WHAT THE TASK REQUIRES
Pictures are to be dropped from the copy. Retype the listing exactly.

THE RECORDS
════
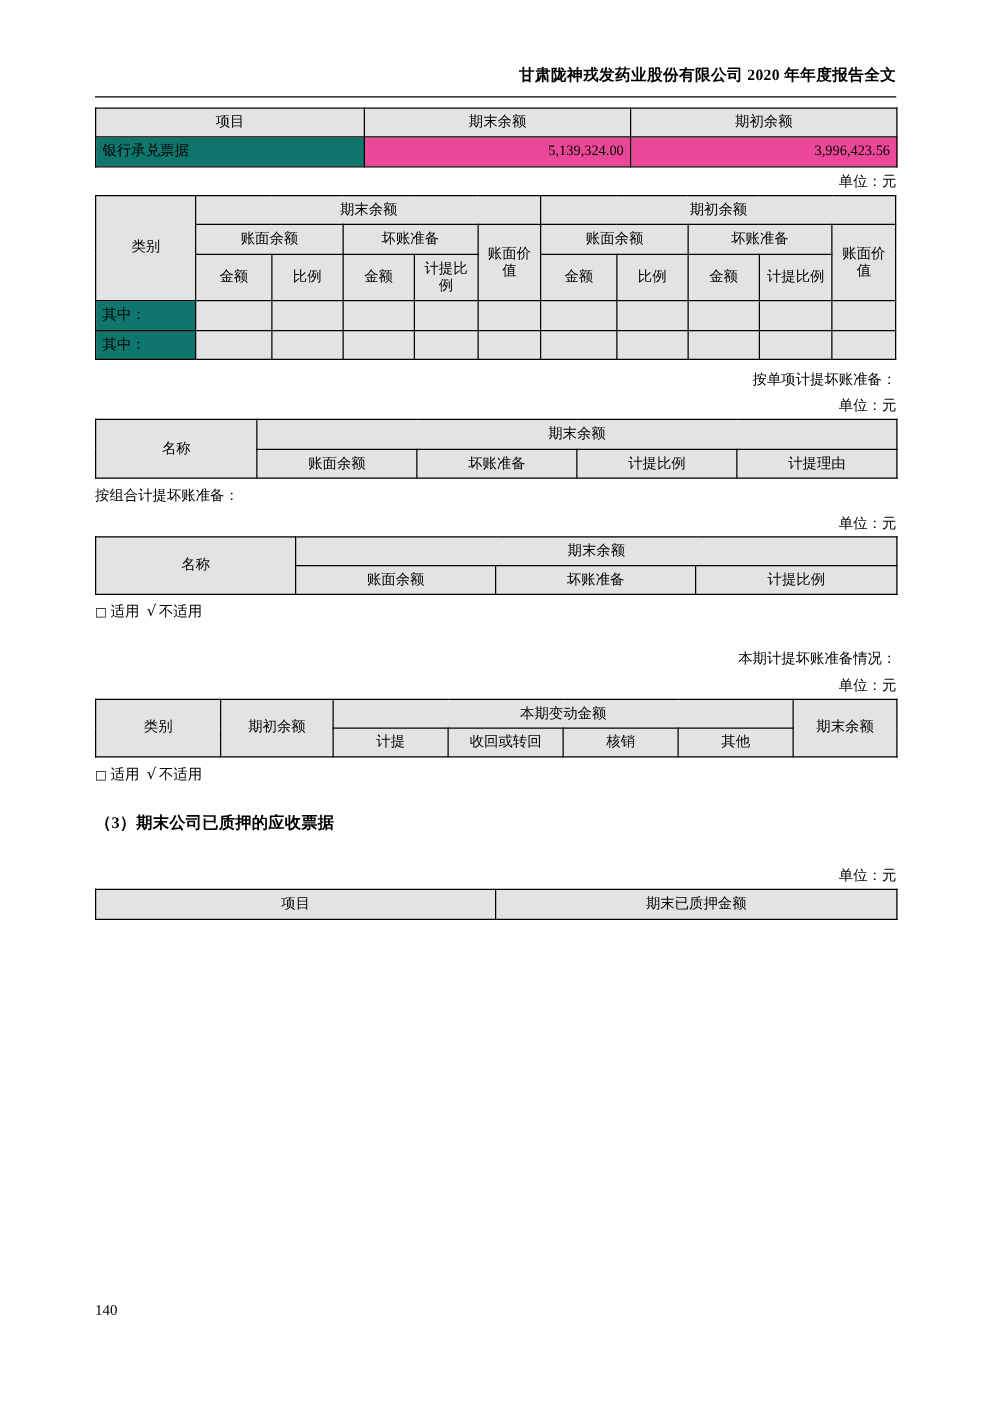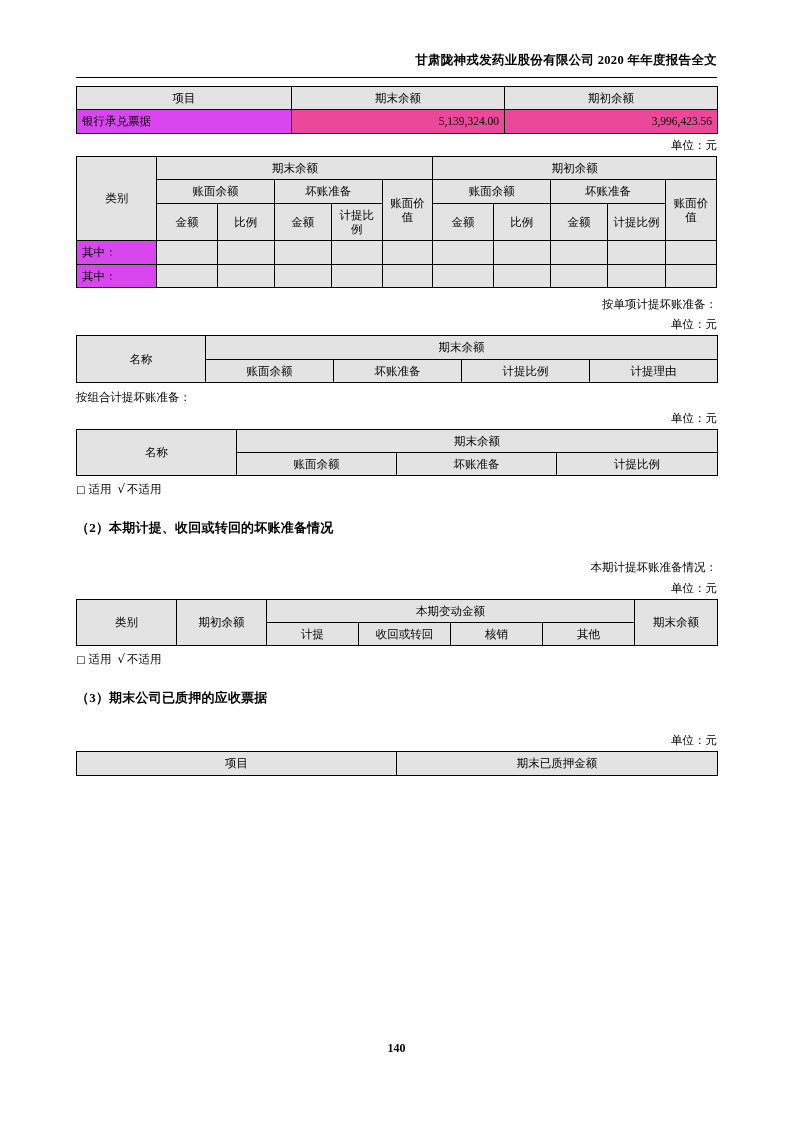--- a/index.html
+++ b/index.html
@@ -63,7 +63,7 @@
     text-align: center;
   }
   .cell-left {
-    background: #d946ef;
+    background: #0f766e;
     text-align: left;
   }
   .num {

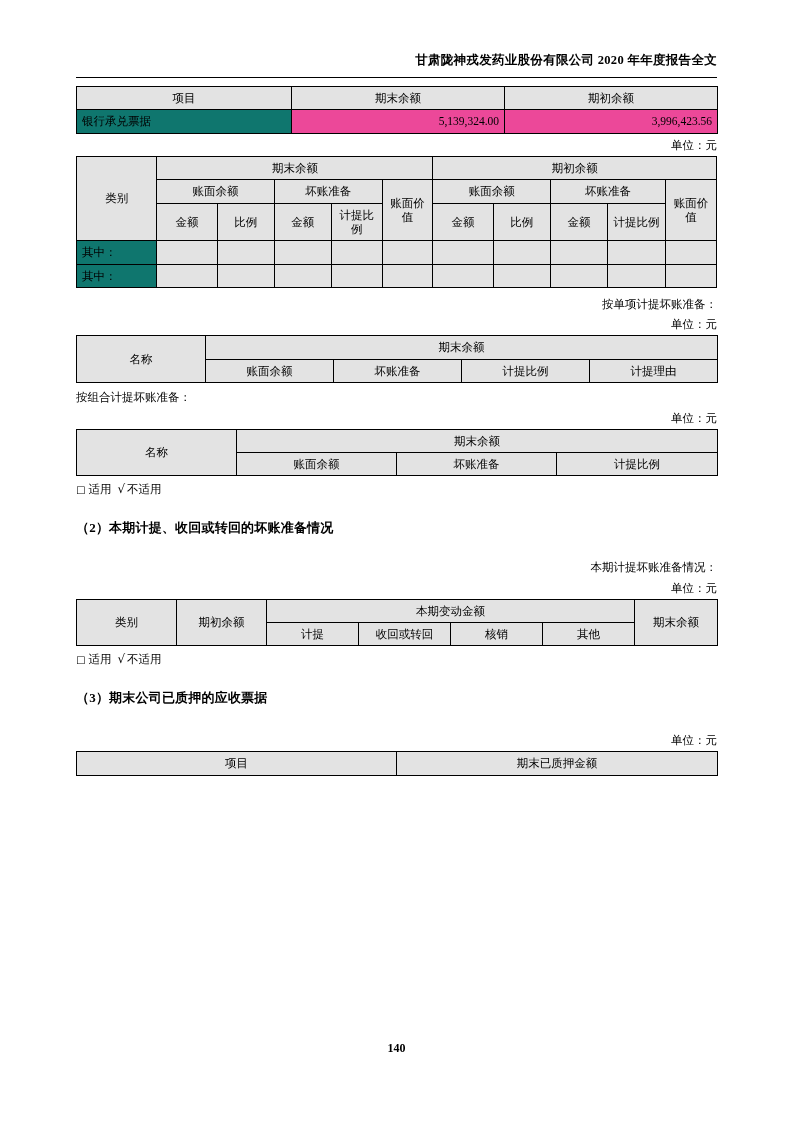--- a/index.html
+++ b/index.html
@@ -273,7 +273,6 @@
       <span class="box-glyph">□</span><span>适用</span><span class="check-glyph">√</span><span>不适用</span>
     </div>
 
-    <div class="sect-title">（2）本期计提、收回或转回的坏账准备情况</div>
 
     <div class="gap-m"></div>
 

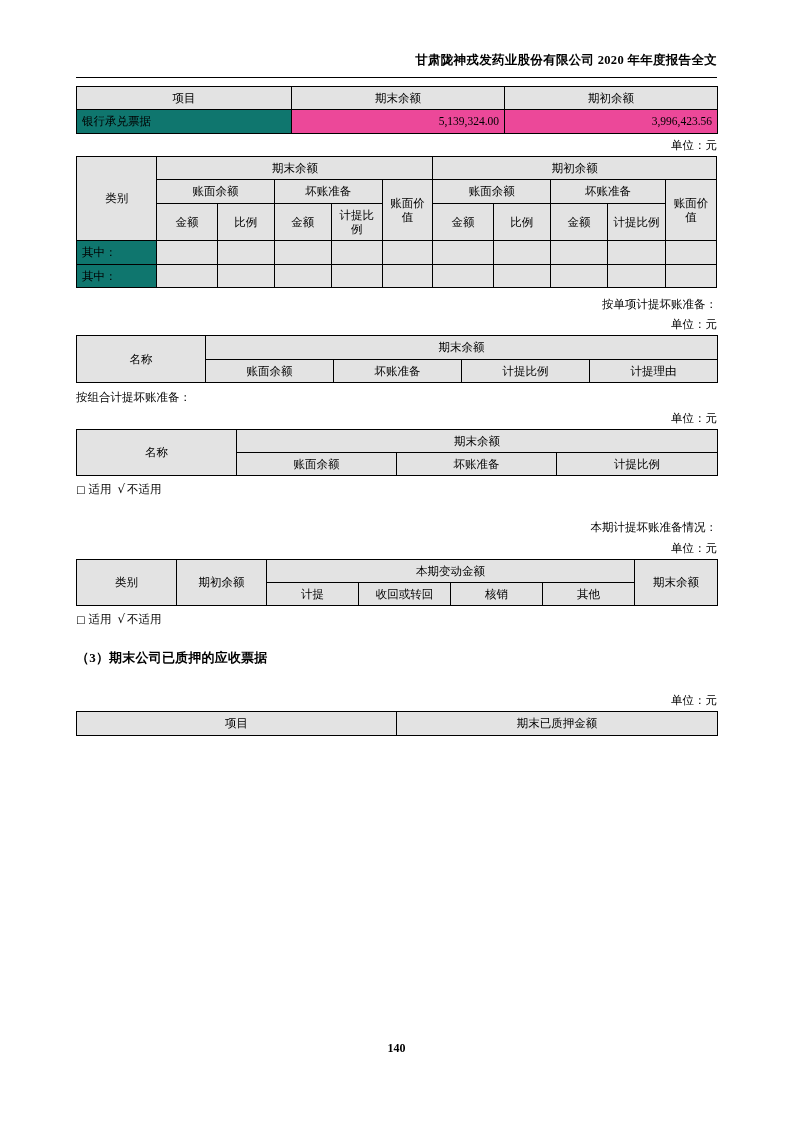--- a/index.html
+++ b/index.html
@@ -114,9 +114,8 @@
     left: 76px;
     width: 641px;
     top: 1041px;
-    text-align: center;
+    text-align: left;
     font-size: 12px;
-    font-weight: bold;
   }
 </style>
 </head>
════
RESULT FOR THIS TASK
--- a/index.html
+++ b/index.html
@@ -63,7 +63,7 @@
     text-align: center;
   }
   .cell-left {
-    background: #d946ef;
+    background: #0f766e;
     text-align: left;
   }
   .num {

--- a/index.html
+++ b/index.html
@@ -273,7 +273,6 @@
       <span class="box-glyph">□</span><span>适用</span><span class="check-glyph">√</span><span>不适用</span>
     </div>
 
-    <div class="sect-title">（2）本期计提、收回或转回的坏账准备情况</div>
 
     <div class="gap-m"></div>
 

--- a/index.html
+++ b/index.html
@@ -114,9 +114,8 @@
     left: 76px;
     width: 641px;
     top: 1041px;
-    text-align: center;
+    text-align: left;
     font-size: 12px;
-    font-weight: bold;
   }
 </style>
 </head>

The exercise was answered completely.